In the copy, keep every record exact and leave out all images.

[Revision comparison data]
--

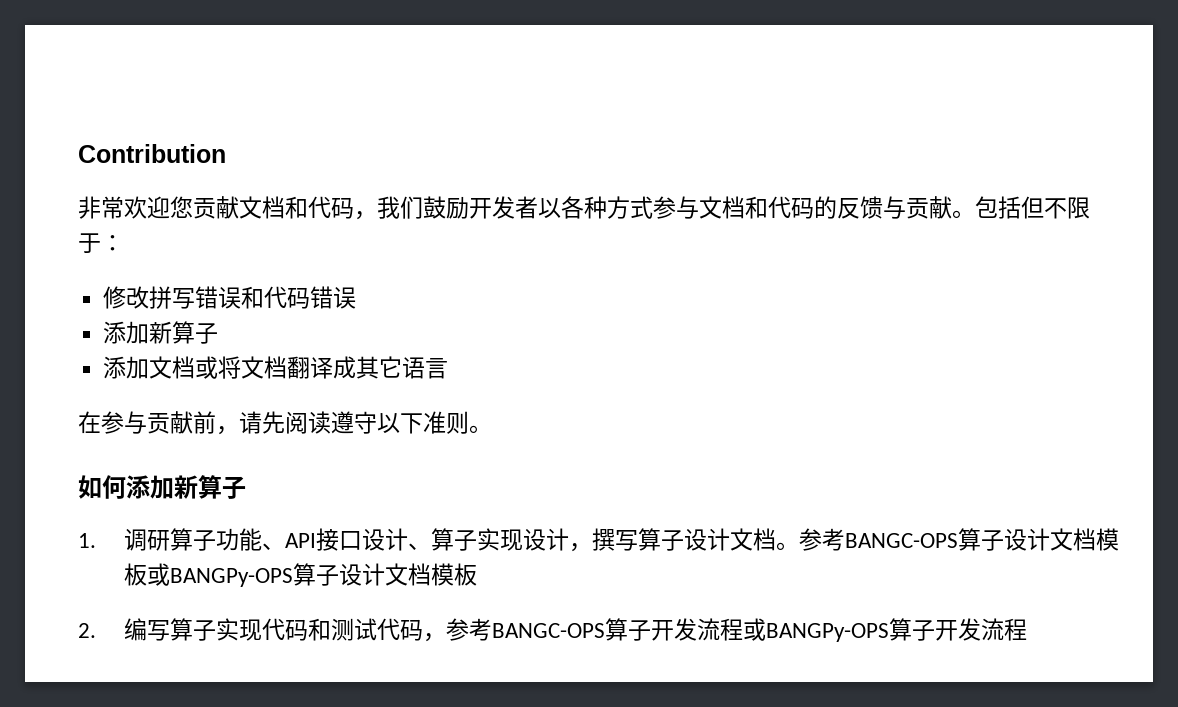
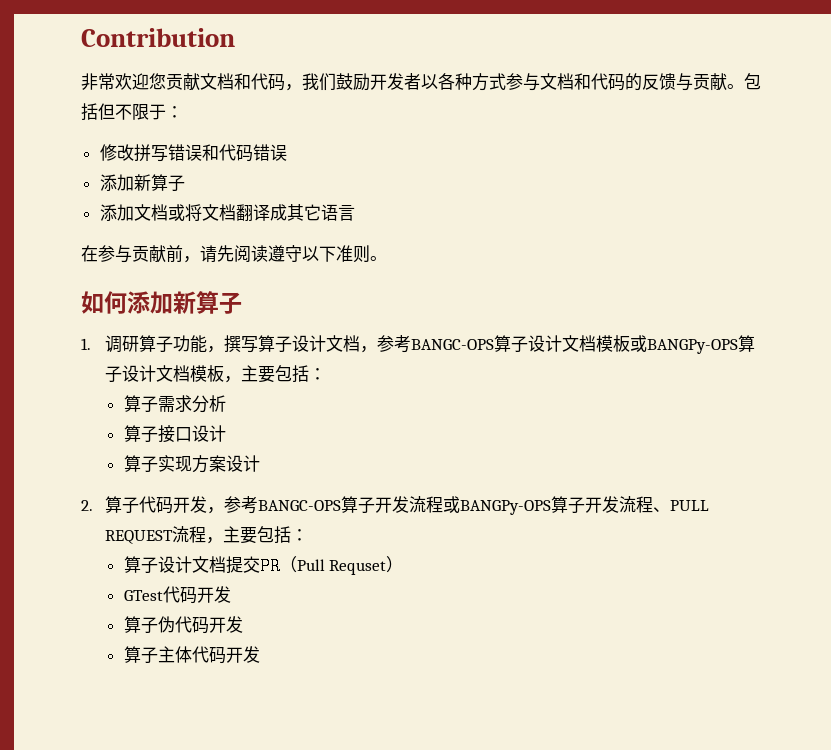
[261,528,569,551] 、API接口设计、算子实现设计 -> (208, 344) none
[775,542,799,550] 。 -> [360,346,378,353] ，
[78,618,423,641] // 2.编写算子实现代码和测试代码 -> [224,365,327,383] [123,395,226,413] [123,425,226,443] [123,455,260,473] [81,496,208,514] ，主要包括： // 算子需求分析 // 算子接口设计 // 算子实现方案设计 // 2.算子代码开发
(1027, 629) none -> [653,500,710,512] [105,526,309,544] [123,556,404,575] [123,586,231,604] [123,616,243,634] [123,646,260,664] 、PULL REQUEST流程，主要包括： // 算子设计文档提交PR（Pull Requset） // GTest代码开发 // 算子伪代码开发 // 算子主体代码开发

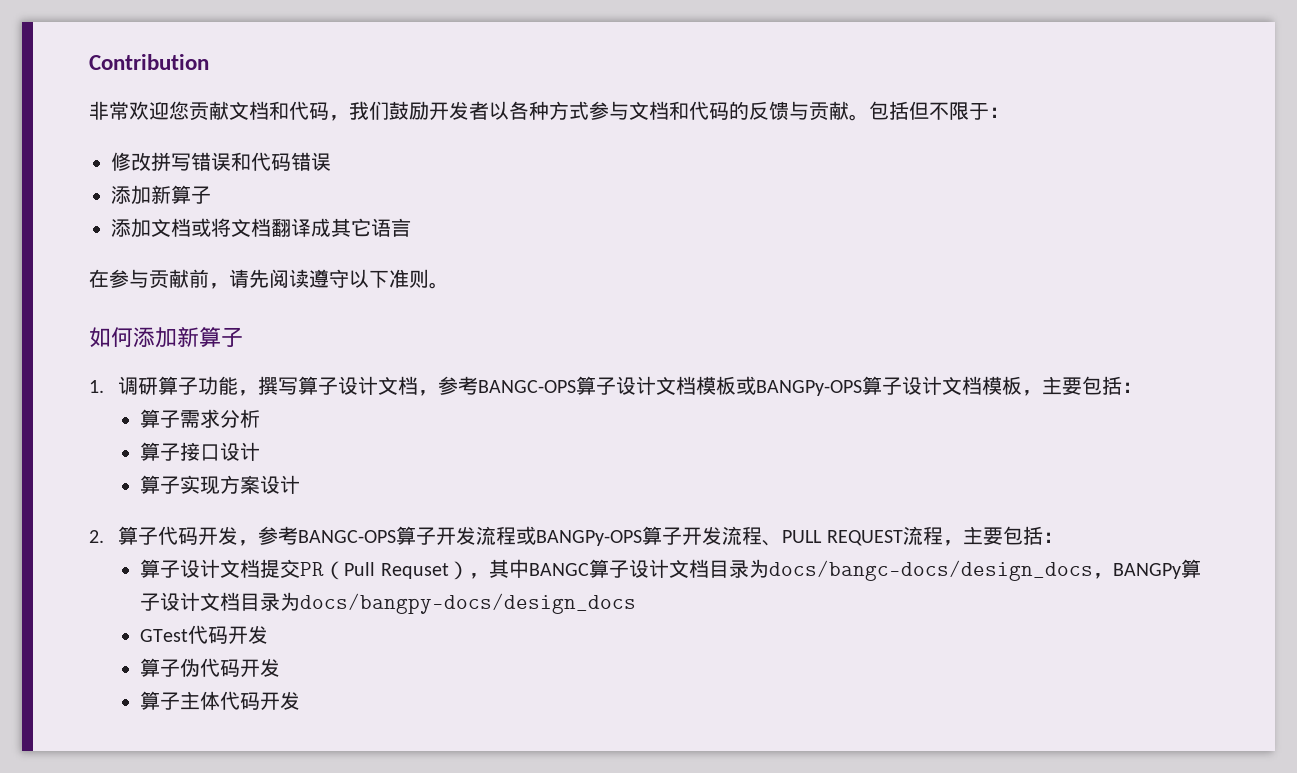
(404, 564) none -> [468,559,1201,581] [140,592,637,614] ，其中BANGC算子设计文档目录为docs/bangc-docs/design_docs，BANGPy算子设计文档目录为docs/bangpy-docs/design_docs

--

▶ Response
[261,528,569,551] 、API接口设计、算子实现设计 -> (208, 344) none
[775,542,799,550] 。 -> [360,346,378,353] ，
[78,618,423,641] // 2.编写算子实现代码和测试代码 -> [224,365,327,383] [123,395,226,413] [123,425,226,443] [123,455,260,473] [81,496,208,514] ，主要包括： // 算子需求分析 // 算子接口设计 // 算子实现方案设计 // 2.算子代码开发
(1027, 629) none -> [653,500,710,512] [105,526,309,544] [123,556,404,575] [123,586,231,604] [123,616,243,634] [123,646,260,664] 、PULL REQUEST流程，主要包括： // 算子设计文档提交PR（Pull Requset） // GTest代码开发 // 算子伪代码开发 // 算子主体代码开发

(404, 564) none -> [468,559,1201,581] [140,592,637,614] ，其中BANGC算子设计文档目录为docs/bangc-docs/design_docs，BANGPy算子设计文档目录为docs/bangpy-docs/design_docs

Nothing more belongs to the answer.